Try it: For the material that follows, return exactly the lines from the one with "cli (Recommended v2);" through the one with "aws --endpoint-url=http://localhost:4566 stepfunctions", both ends included.

Data for analysis:

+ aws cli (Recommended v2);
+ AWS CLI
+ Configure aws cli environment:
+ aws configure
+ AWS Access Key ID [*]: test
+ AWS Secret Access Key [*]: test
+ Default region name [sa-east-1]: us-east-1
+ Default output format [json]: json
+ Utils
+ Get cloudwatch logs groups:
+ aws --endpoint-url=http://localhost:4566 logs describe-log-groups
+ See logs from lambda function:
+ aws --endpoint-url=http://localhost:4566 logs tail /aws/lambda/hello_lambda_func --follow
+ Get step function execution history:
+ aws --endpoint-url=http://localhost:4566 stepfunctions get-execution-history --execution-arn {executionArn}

...

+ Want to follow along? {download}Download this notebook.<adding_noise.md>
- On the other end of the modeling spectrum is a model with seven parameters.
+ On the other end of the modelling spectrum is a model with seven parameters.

Expected answer:
+ aws cli (Recommended v2);
+ AWS CLI
+ Configure aws cli environment:
+ aws configure
+ AWS Access Key ID [*]: test
+ AWS Secret Access Key [*]: test
+ Default region name [sa-east-1]: us-east-1
+ Default output format [json]: json
+ Utils
+ Get cloudwatch logs groups:
+ aws --endpoint-url=http://localhost:4566 logs describe-log-groups
+ See logs from lambda function:
+ aws --endpoint-url=http://localhost:4566 logs tail /aws/lambda/hello_lambda_func --follow
+ Get step function execution history:
+ aws --endpoint-url=http://localhost:4566 stepfunctions get-execution-history --execution-arn {executionArn}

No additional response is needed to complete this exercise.